12 thoughts on “Analyzing Reforestation Controversy: The Five P’s and Whitebark Planting”

  1. With whitebark pine, the Park Service considers the blister rust, an invasive disease, as trammeling…the Forest Service does not.
    Also, as I heard someone say recently, we had to create the myth of pristine wilderness in order to save it – indigenous people have lived in and stewarded these areas for a long time – we cannot continue to ignore that. Whitebark pine was a food source.
    And if we want to talk about trammeling – why does the FS allow State Fish & Wildlife agencies to plant fish in wilderness lakes that never had fish in them? Isn’t that trammeling?

        • I think I was using what it says about clarity Ps is not as clear as P’s to me. But thanks for the link! It looks like a great resource.

          • I couldn’t help it, I did a little more digging since it is blowing 40 mph outside right now. According to the Chicago Manual of Style (according to a copy editor – I don’t have access to the manual), if the abbreviation is capitalized it would not have an apostrophe unless it was showing possessive, but would if it was lower case. So, Ps and Qs and p’s and q’s would be correct… according to this reference.

  2. Jimmy Gaudry has probably forgotten more about Wilderness than we will ever know; we go back a couple decades, and consider him a good friend. He is correct, in my opinion, on “death by a thousand cuts”! Tree planting has no place in Wilderness, neither do a plethora of “ionized” uses currently being thrown toward policy correction potential.

    Wilderness is special; it is a land use of really “hands off” management, except for the recreation and enjoyment for which they were created. No place for fuels work, no place for prescribed fire, no place for managed fire unless it is a natural ignition and certainly no place to put seedlings into the ground.
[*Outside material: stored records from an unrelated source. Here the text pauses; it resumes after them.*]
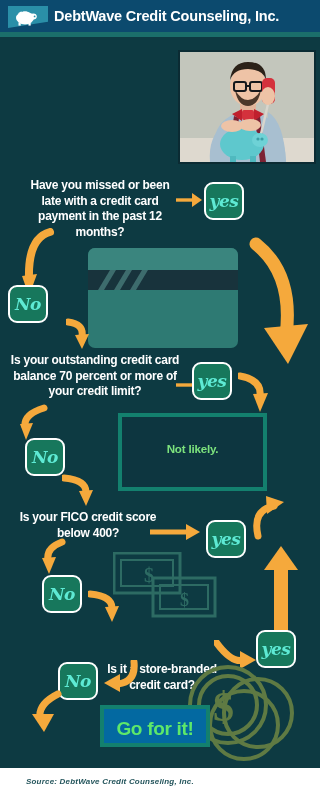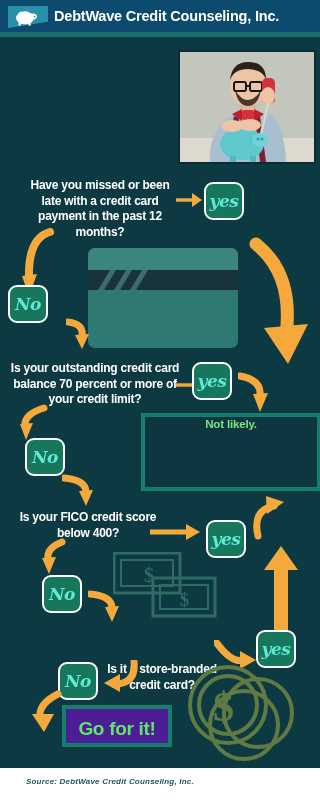--- a/index.html
+++ b/index.html
@@ -26,21 +26,21 @@
   .q{position:absolute;color:#fff;font-size:12px;font-weight:bold;line-height:15.5px;
      text-align:center;letter-spacing:-.25px;}
   .ansbox{position:absolute;width:40px;height:38px;border-radius:9px;background:#17775c;
      border:2.5px solid #ffffff;box-sizing:border-box;}
   .ansbox span{position:absolute;left:0;right:0;top:50%;transform:translateY(-50%);
      text-align:center;color:#5eead4;font-size:17px;font-style:italic;
      font-family:"DejaVu Serif",serif;font-weight:bold;letter-spacing:-.5px;}
   .resbox{position:absolute;box-sizing:border-box;background:#0d3640;border:4px solid #13806e;}
   .resbox span{display:block;color:#7de37d;text-align:center;font-size:11.6px;
      line-height:14.5px;font-weight:bold;letter-spacing:-.2px;}
-  .gobox{position:absolute;box-sizing:border-box;background:#4c1d95;border:4px solid #13806e;}
+  .gobox{position:absolute;box-sizing:border-box;background:#0369a1;border:4px solid #13806e;margin-left:38px;}
   .gobox span{display:block;color:#5de86a;text-align:center;font-size:19px;font-weight:bold;
      letter-spacing:-.3px;}
 
   
   .card{position:absolute;left:88px;top:248px;width:150px;height:100px;border-radius:7px;
      background:#2e7a73;}
   .card-stripe{position:absolute;left:0;top:22px;width:100%;height:20px;background:#18333c;}
   .card-top{position:absolute;left:0;top:0;width:100%;height:22px;background:#3a857e;border-radius:7px 7px 0 0;}
 
   
@@ -148,21 +148,21 @@
   <svg style="position:absolute;left:246px;top:232px;" width="70" height="142">
     <path d="M10 12 Q48 42 40 104" stroke="#f5a93c" stroke-width="13" fill="none" stroke-linecap="round"></path>
     <path d="M18 96 L42 132 L62 92 Z" fill="#f5a93c"></path>
   </svg>
 
   <svg style="position:absolute;left:66px;top:318px;" width="26" height="32">
     <path d="M2 4 Q18 6 16 18" stroke="#f5a93c" stroke-width="7" fill="none" stroke-linecap="round"></path>
     <path d="M9 17 L16 31 L23 16 Z" fill="#f5a93c"></path>
   </svg>
 
-  <div class="q" style="left:6px;top:353px;width:178px;margin-top:8px;">Is your outstanding credit card balance 70 percent or more of your credit limit?</div>
+  <div class="q" style="left:6px;top:353px;width:178px;">Is your outstanding credit card balance 70 percent or more of your credit limit?</div>
 
   <svg style="position:absolute;left:176px;top:375px;" width="26" height="20">
     <line x1="0" y1="10" x2="16" y2="10" stroke="#f5a93c" stroke-width="3.4"></line>
     <path d="M16 3 L26 10 L16 17 Z" fill="#f5a93c"></path>
   </svg>
 
   <div class="ansbox" style="left:192px;top:362px;">
     <span>yes</span>
   </div>
 
@@ -173,21 +173,21 @@
 
   <div class="ansbox" style="left:25px;top:438px;">
     <span>No</span>
   </div>
 
   <svg style="position:absolute;left:238px;top:370px;" width="34" height="48">
     <path d="M2 6 Q24 10 22 26" stroke="#f5a93c" stroke-width="7" fill="none" stroke-linecap="round"></path>
     <path d="M15 24 L22 42 L30 23 Z" fill="#f5a93c"></path>
   </svg>
 
-  <div class="resbox" style="left:141px;top:413px;width:180px;height:78px;padding-top:0;">
+  <div class="resbox" style="left:118px;top:413px;width:149px;height:78px;padding-top:25px;">
     <span>Not likely.</span>
   </div>
 
   <svg style="position:absolute;left:62px;top:472px;" width="40" height="36">
     <path d="M2 6 Q24 8 24 20" stroke="#f5a93c" stroke-width="7" fill="none" stroke-linecap="round"></path>
     <path d="M17 19 L24 34 L31 18 Z" fill="#f5a93c"></path>
   </svg>
 
   <div class="q" style="left:8px;top:510px;width:160px;">Is your FICO credit score below 400?</div>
    I had a good friend, who was a retired veterinarian, who had a bumper sticker on his rig that stated “Wilderness – land of no uses”….. Well, that’s not true, but these special places set aside for special reasons carry the protection to keep them that way! My point is, we put Wildernesses in areas they didn’t belong in the first place, but now they are there, by God we are going to manage them the way the Law intended!!!

    • Jim Z. I agree both with you and Anonymous.

      1. The list of things in and out seem random.
      2. The conceptualization of Wilderness seems to ignore Native Americans

      Wildernesses can be full of human poop, loose dogs, loud boomboxes, cows, horses, airplane overflights, non-native species, climate impacts and so on. It seems kind of Disney-esque. And yet.. Disney has a place. It’s complicated.

  3. One of the uses of designated wilderness is as a control to compare to more heavily managed lands. I’m a strong designated wilderness advocate and consider wilderness a part of a larger multiple use land management mission – part of a land management mosaic. But, I believe federal land management agencies should be open to planting imperiled tree species in designated wilderness when humans are the cause of their decline.

  4. When people talk about planting whitebark pine, they are not talking about planting “plantations”, yet that is the picture that people often have in their minds. Indigenous people cultured trees for varied purposes for millenia – even in wilderness areas. They used fire in wilderness areas (prescribed burning) for millenia. Removing indigenous people from the land (including wilderness areas and national parks) is starting to result in unintended changes that are being amplified by climate change. While development and industrial uses should (to me) be excluded from wilderness, “traditional” management practices of indigenous people should continue to play a role in wilderness and national parks.